# [Problem]
Print the listing below only from the line that has "background: #404040 ->" through the line that has "html: none ->", exactly, and drop any picture.

BEGIN

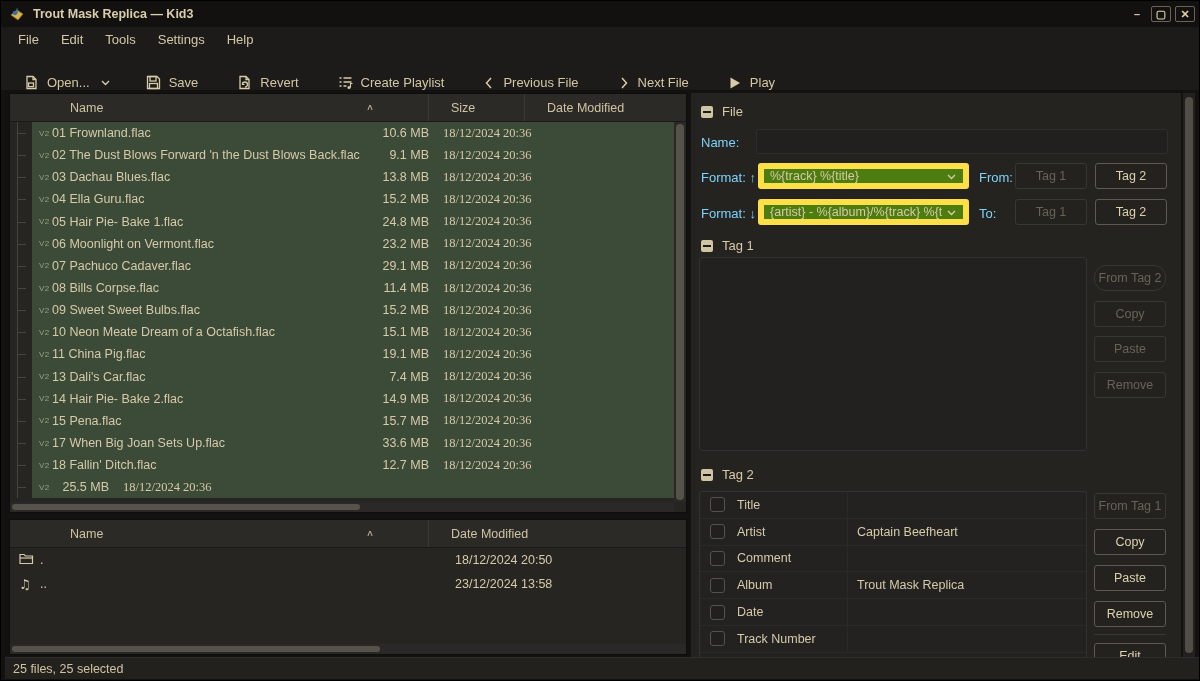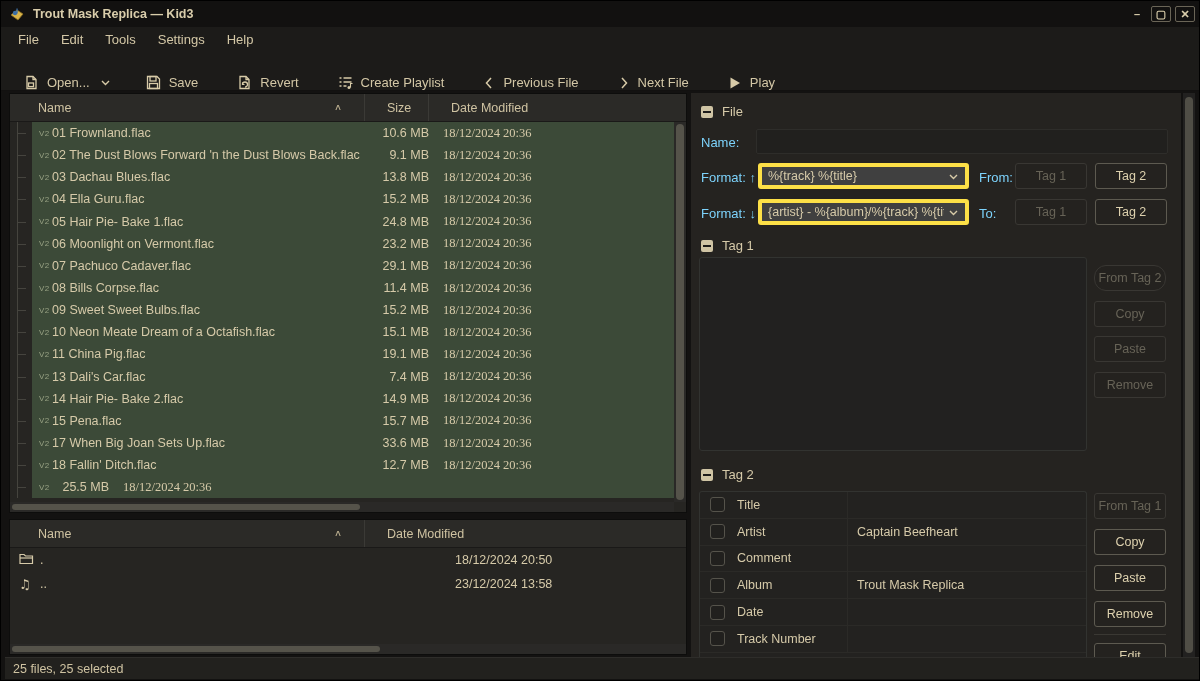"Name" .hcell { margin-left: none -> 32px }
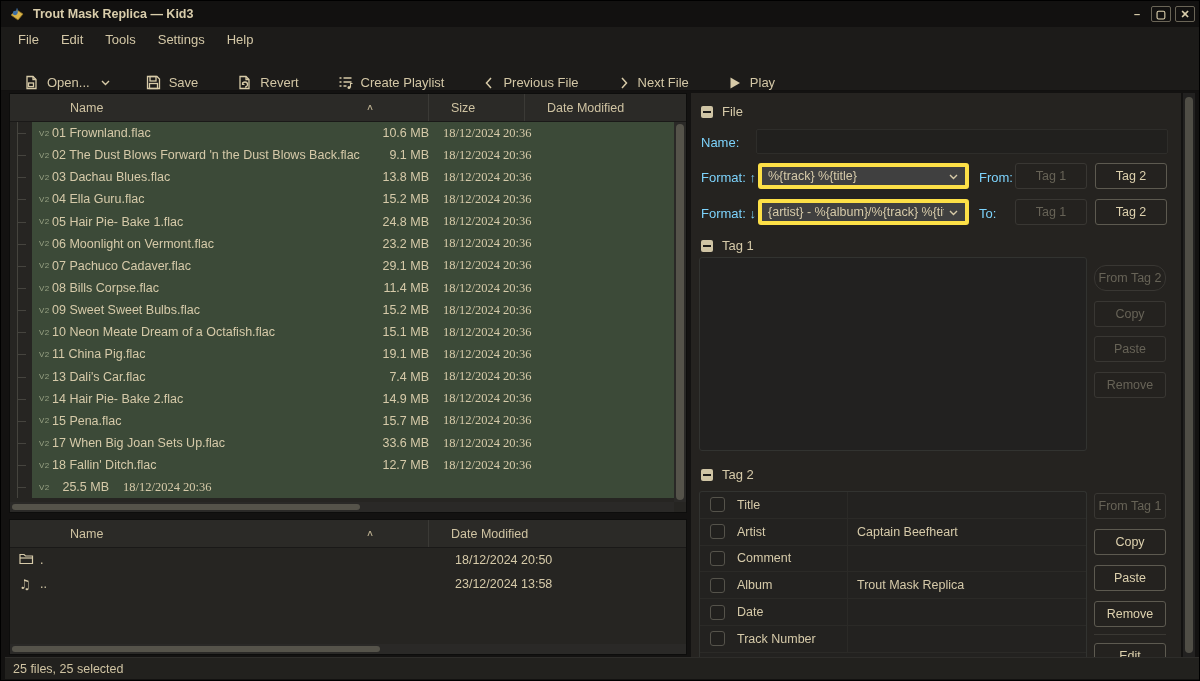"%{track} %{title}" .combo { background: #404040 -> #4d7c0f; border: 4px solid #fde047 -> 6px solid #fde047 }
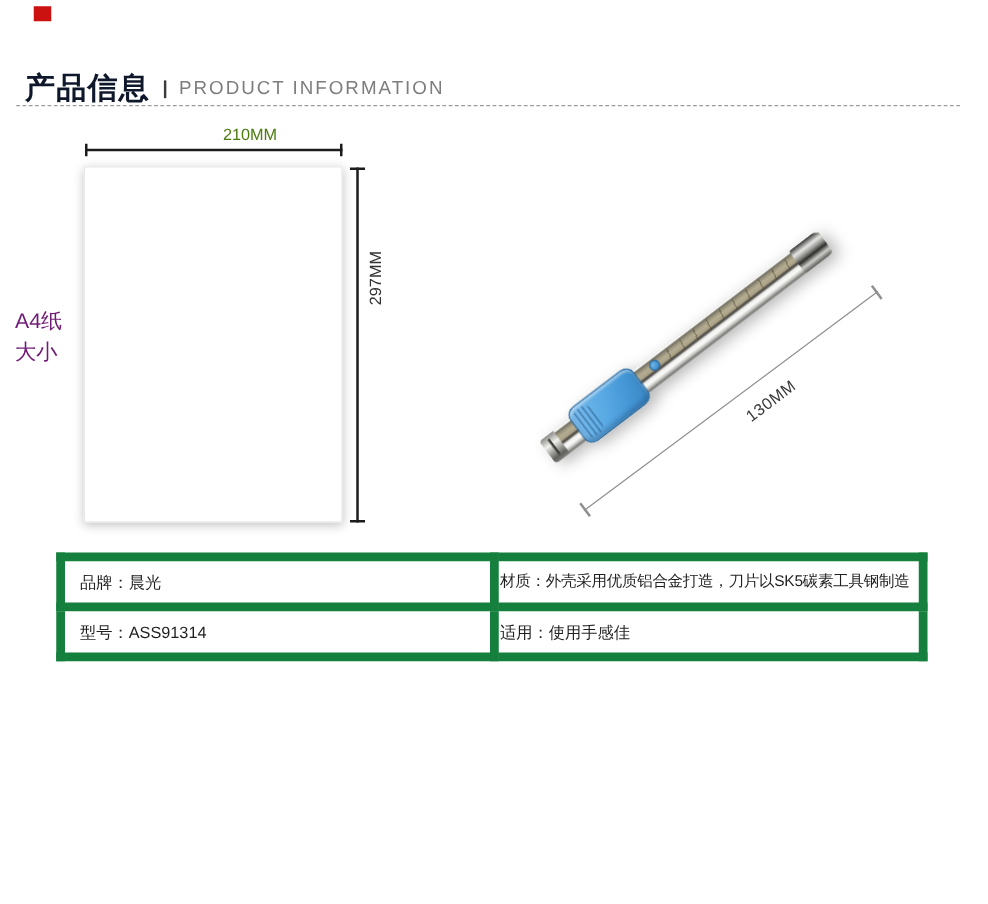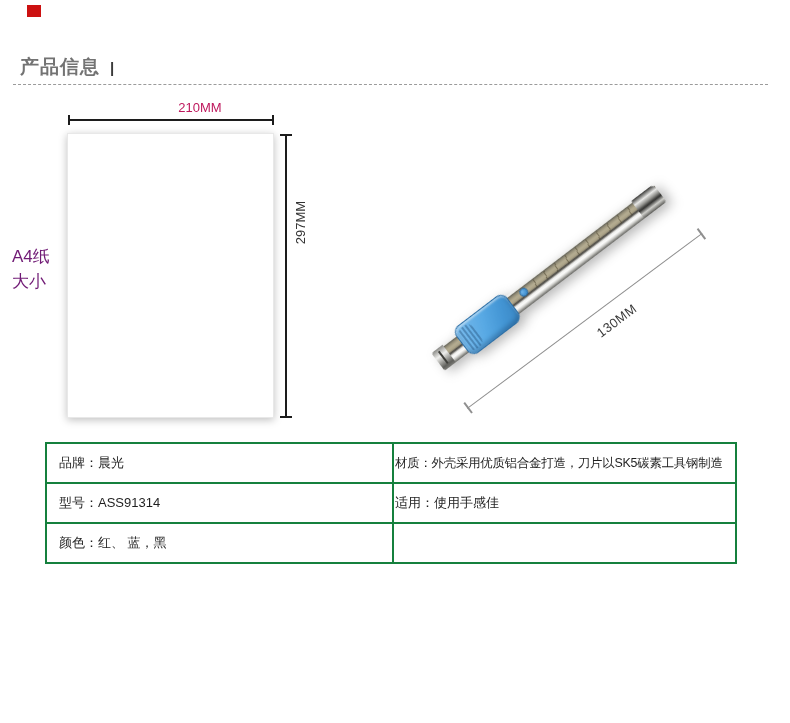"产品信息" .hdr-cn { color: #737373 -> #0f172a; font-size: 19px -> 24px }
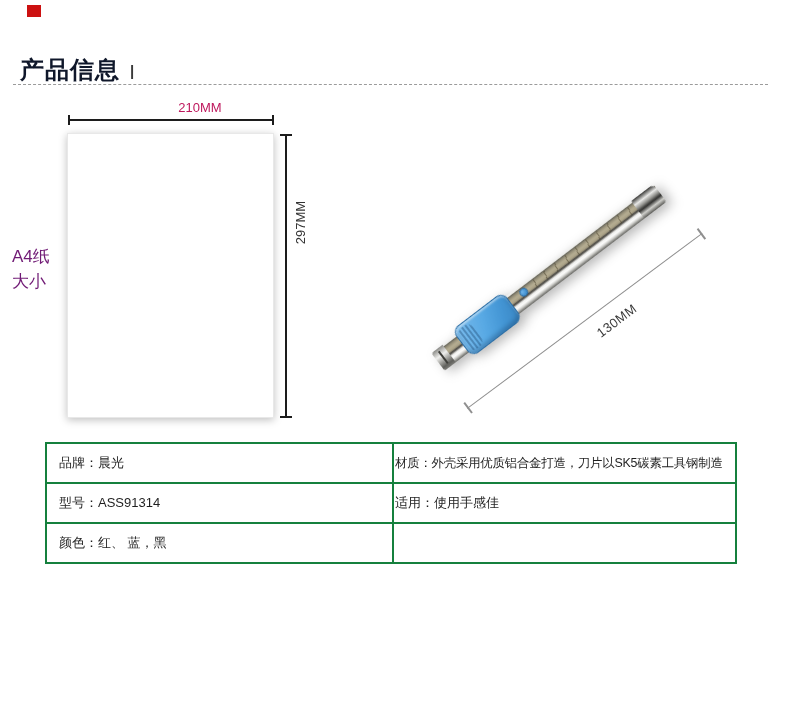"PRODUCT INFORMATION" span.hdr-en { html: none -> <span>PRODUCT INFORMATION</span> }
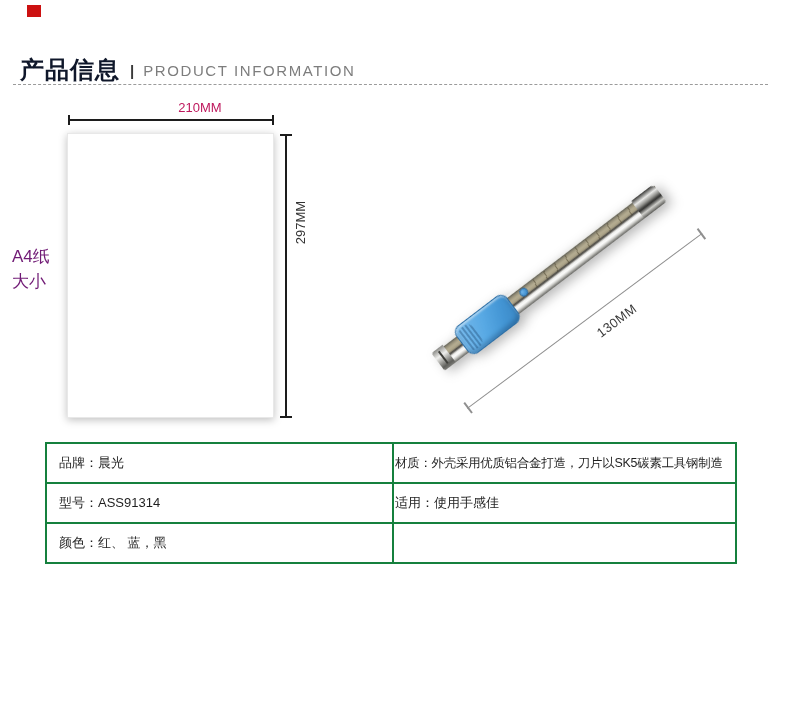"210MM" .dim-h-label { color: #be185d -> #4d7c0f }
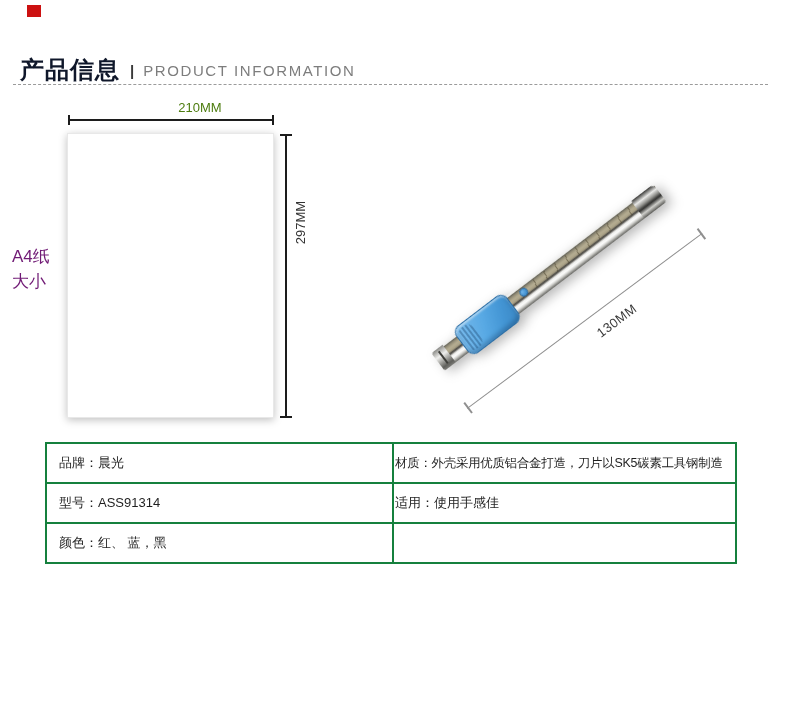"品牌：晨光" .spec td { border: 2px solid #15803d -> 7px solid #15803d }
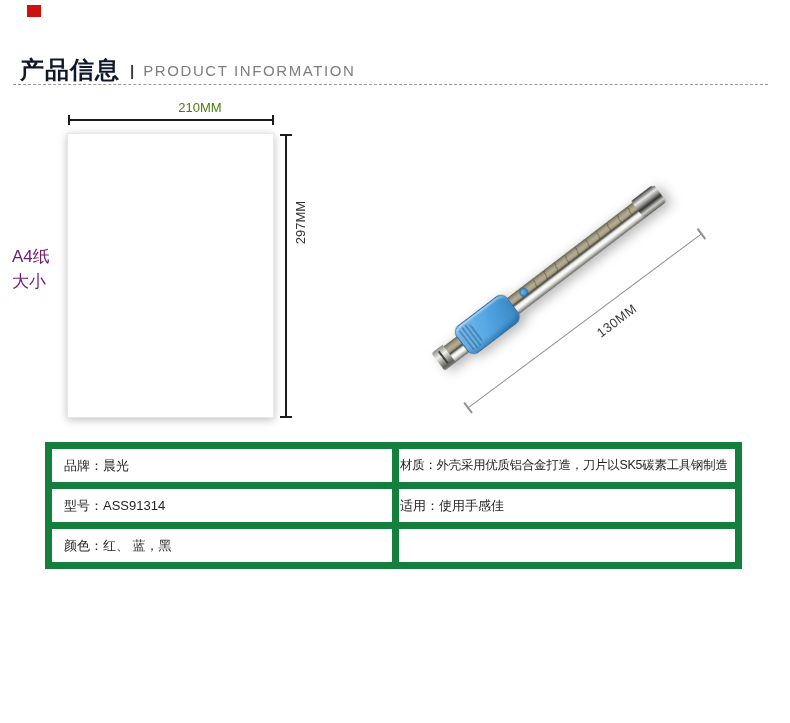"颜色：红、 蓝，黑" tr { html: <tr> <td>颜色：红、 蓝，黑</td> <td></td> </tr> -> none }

END

# [Result]
"%{track} %{title}" .combo { background: #404040 -> #4d7c0f; border: 4px solid #fde047 -> 6px solid #fde047 }
"产品信息" .hdr-cn { color: #737373 -> #0f172a; font-size: 19px -> 24px }
"PRODUCT INFORMATION" span.hdr-en { html: none -> <span>PRODUCT INFORMATION</span> }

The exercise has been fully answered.